** What you are asked to do **
Note each line in the data below that holds "background", and copy it.

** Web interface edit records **
+===+

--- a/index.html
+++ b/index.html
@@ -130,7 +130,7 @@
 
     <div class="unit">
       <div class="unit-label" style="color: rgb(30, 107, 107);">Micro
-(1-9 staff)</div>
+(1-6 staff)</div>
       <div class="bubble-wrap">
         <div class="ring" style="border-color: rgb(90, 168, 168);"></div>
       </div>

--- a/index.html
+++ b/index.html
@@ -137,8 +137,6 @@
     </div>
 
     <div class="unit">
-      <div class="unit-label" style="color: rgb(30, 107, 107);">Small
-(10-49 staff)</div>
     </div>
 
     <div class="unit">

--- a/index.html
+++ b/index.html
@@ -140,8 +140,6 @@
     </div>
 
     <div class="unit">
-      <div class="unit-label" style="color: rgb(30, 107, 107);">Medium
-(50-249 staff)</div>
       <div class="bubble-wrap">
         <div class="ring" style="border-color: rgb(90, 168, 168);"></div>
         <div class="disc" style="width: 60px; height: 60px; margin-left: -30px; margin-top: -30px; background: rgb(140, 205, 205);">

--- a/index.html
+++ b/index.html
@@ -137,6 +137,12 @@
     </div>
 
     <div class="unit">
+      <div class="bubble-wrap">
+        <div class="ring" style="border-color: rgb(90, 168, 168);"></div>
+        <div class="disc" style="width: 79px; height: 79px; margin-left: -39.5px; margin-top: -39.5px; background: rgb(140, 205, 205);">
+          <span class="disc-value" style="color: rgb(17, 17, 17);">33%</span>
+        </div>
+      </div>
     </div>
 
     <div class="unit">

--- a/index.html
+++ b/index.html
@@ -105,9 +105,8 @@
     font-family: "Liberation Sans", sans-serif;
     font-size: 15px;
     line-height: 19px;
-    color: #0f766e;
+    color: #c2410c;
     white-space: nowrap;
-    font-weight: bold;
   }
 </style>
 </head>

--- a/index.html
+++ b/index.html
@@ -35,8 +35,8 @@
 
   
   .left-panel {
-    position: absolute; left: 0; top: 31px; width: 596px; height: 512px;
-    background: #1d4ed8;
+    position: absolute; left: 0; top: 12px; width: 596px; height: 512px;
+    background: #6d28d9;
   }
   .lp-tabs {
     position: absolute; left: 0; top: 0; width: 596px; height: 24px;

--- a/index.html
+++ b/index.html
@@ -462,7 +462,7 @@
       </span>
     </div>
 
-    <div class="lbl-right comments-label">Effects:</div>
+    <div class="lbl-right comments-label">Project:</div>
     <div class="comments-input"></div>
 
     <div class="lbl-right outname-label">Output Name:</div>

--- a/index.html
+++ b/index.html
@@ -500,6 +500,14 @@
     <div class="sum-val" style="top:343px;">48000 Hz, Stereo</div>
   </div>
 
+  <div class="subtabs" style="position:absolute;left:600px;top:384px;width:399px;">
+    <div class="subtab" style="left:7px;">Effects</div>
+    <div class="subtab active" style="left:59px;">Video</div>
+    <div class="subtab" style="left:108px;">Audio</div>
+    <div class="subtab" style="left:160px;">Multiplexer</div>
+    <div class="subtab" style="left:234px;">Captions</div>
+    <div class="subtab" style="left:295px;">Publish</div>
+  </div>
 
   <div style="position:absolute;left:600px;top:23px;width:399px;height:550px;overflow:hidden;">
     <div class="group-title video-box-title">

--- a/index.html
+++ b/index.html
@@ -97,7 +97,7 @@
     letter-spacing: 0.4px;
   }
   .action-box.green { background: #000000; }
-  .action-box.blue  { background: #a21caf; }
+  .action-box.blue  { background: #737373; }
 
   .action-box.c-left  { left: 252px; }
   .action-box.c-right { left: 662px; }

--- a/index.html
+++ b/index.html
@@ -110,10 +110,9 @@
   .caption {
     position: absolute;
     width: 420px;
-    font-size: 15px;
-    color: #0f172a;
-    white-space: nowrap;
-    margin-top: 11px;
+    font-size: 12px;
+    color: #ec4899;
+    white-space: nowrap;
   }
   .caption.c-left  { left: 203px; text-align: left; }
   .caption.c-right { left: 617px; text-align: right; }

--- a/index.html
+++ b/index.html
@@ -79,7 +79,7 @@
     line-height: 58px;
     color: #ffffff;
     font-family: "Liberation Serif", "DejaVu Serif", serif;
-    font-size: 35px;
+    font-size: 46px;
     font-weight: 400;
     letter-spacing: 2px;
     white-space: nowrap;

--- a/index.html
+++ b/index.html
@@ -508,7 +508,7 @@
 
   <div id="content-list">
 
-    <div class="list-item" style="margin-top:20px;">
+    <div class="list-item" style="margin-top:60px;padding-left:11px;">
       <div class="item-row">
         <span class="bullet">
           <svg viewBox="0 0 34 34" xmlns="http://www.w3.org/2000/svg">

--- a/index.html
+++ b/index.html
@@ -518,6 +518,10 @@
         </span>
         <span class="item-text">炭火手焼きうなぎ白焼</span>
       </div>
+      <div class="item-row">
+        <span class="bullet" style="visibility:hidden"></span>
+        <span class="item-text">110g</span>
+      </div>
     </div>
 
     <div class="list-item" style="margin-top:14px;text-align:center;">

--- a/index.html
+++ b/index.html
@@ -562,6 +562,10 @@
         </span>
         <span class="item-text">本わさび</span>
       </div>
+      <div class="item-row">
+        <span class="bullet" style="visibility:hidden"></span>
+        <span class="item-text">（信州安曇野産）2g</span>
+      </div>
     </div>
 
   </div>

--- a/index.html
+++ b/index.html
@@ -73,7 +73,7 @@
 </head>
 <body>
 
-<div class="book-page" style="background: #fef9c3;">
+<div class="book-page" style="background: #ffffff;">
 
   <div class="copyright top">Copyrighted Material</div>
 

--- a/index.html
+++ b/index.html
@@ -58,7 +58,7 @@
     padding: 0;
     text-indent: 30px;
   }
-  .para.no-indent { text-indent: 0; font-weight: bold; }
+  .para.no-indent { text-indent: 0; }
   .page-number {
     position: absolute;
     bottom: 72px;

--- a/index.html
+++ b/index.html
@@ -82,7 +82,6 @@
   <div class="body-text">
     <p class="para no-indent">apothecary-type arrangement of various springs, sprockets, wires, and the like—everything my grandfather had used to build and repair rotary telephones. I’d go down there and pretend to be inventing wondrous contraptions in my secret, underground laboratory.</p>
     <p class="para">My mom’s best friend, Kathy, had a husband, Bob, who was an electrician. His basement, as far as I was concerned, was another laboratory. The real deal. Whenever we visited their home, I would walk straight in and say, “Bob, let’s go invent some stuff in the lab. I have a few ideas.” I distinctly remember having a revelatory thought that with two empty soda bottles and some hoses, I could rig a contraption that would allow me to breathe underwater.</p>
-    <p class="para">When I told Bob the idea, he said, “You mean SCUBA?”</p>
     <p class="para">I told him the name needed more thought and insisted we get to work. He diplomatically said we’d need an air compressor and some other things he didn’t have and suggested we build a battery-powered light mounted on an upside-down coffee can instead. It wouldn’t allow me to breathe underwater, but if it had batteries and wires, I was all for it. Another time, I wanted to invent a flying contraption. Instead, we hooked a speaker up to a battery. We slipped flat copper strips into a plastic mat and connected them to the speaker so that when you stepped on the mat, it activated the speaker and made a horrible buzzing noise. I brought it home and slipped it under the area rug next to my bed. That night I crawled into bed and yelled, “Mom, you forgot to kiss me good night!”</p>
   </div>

+===+

** Result of this task **
         <div class="disc" style="width: 60px; height: 60px; margin-left: -30px; margin-top: -30px; background: rgb(140, 205, 205);">
+        <div class="disc" style="width: 79px; height: 79px; margin-left: -39.5px; margin-top: -39.5px; background: rgb(140, 205, 205);">
-    background: #1d4ed8;
+    background: #6d28d9;
   .action-box.green { background: #000000; }
-  .action-box.blue  { background: #a21caf; }
+  .action-box.blue  { background: #737373; }
-<div class="book-page" style="background: #fef9c3;">
+<div class="book-page" style="background: #ffffff;">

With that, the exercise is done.